You are free! Do you hear me? You are free from the Laws of do's and don'ts that you can't bear. Why? Because the Word made flesh kept them and now tells you in His Word that He did. You are free from a conscience that never stops accusing you. You are free from the judgments of the Devil, others, and yourself. Why? Because the Word made flesh already suffered them in your place, and there's none left to bear or suffer.

What do born again Lutherans do? We don't storm the gates of Catholic churches telling them they're going to hell unless they join us. We don't storm the gates of other Lutherans or other Christians saying we're saved because we're right and they are damned because they are wrong. What born again Lutherans do is be ever born again.

The word "born again" is a perfect passive. That means the strong Word of God rebirths us again and again. This is not some nightmare scenario where the person dies only to come to life to go through the horror of dying all over again. No the imperishable, living, and enduring Word of God ever rebirths us out of a nightmare. You've all had those dreams when there is a moment before fully being awake that you can't believe the shameful, horrible, unthinkable thing you did, and then you awake to the fact that it was all a dream, a nightmare. By God's Word that was put on your skin in Baptism, that is put into your ears in Absolution, that you eat and drink in Communion, you are ever born again out of a nightmare.

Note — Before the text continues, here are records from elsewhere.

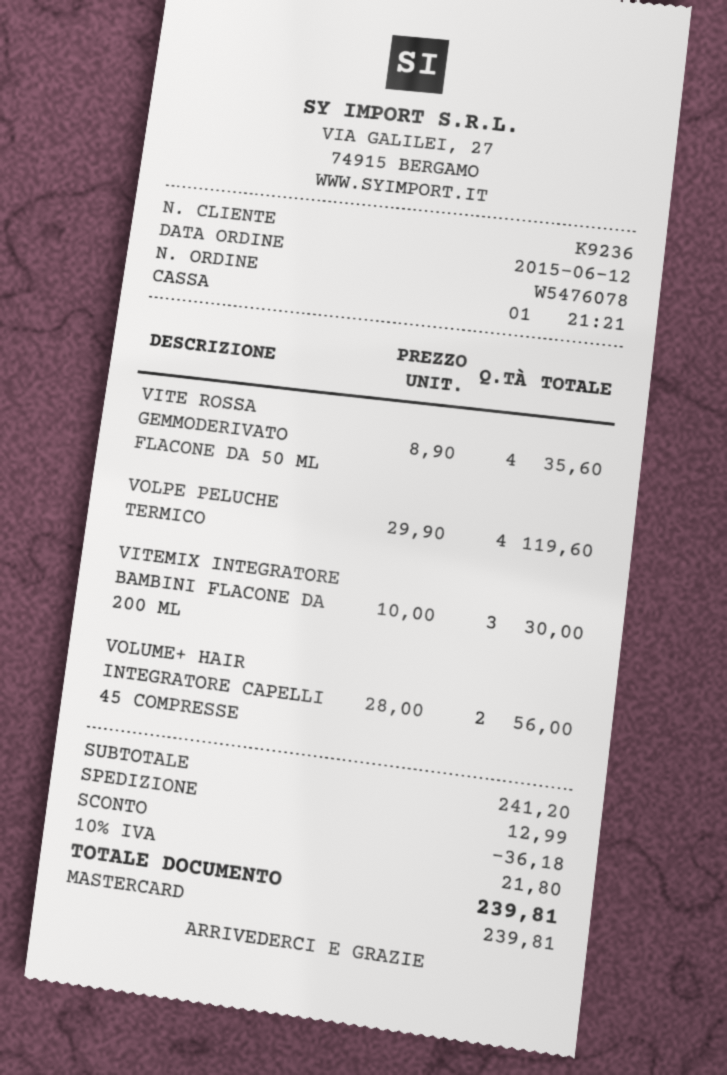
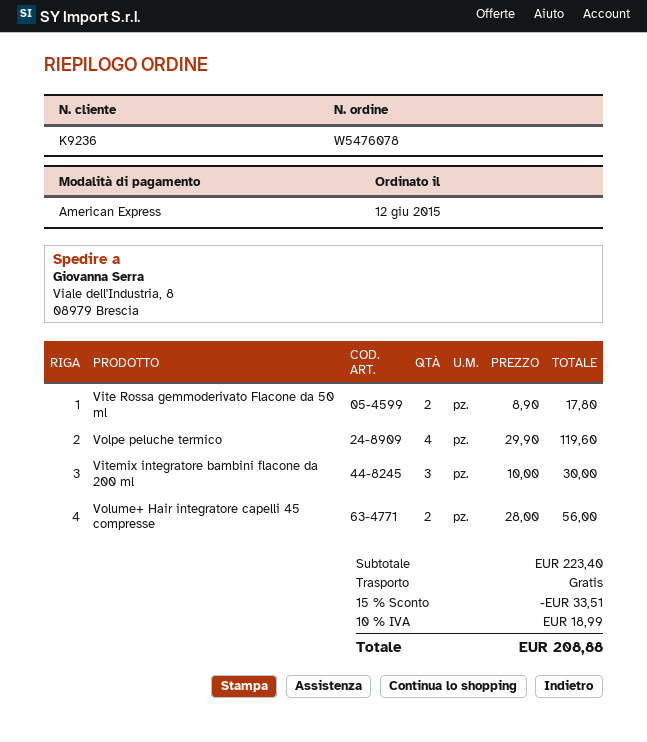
payment method: Mastercard -> American Express
VITE ROSSA GEMMODERIVATO FLACONE DA 50 ML: 4 x 8.90 = 35.60 -> 2 x 8.90 = 17.80
subtotal: 241.20 -> 223.40
discount: 36.18 -> 33.51
shipping: 12.99 -> 0.00
tax: 10% = 21.80 -> 10% = 18.99
total: 239.81 -> 208.88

You're ever born again out of the nightmare that Sin, Death, and Devil are your reality, that you belong to them, that at the end of your days you will be carried way by them wailing. You're ever reborn out of the nightmare that God hasn't put away your sins on Jesus but is coming to get you for them. You're ever born again out of that nightmarish feeling that your sins or that sin is too much for even God to forgive.

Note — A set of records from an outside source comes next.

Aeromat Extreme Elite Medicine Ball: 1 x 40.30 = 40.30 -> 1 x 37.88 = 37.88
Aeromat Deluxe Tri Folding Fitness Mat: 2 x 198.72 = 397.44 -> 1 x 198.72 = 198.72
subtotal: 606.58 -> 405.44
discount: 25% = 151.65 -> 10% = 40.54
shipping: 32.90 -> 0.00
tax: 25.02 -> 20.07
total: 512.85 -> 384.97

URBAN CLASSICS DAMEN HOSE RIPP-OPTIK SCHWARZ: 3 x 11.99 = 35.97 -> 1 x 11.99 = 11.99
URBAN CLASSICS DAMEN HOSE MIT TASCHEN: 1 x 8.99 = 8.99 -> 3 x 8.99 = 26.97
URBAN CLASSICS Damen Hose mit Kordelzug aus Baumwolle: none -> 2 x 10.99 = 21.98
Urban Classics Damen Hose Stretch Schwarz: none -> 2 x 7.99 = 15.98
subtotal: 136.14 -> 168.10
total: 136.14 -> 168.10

I can't express how different the life you are reborn into is. You're the fish put back in the water where you belong. You're the broken bird suddenly restored to flight. You're the sinner bent by your load of sin and guilt having the backpack taken from you now able to run and not be weary. What precedes our text shows this. It's a call to a radically different life where the world's standards, your opinions or feelings don't govern or guide you. Then Peter says, "You can do this because you were born to it; I mean reborn to it."

The Word of God not the words of men or the Word of God polluted by the words of men is what does the miracle. The Word of God is what changes you, empowers you, comforts you. Anyone who takes away from that Word takes away from it's power, comfort, and miraculousness. Doing that is like the farmer who to save on feed mixed sawdust in with his donkey's oats. Things went on fine, so the farmer put more and more sawdust in. Still nothing happened. The donkey did fine right up till the day the farmer fed it nothing but sawdust, and then it dropped dead.

Closed Communion and not having fellowship with those who teach contrary to the Word of God keeps the sawdust out of your oats. If you're getting the forgiveness, the hope, the joy, from the Word of God that ever rebirths, forgives, and feeds you, you will thank God not only for the Lutheran Reformation that happened almost 500 years ago, but for the fact it's ever going on where you are. Amen.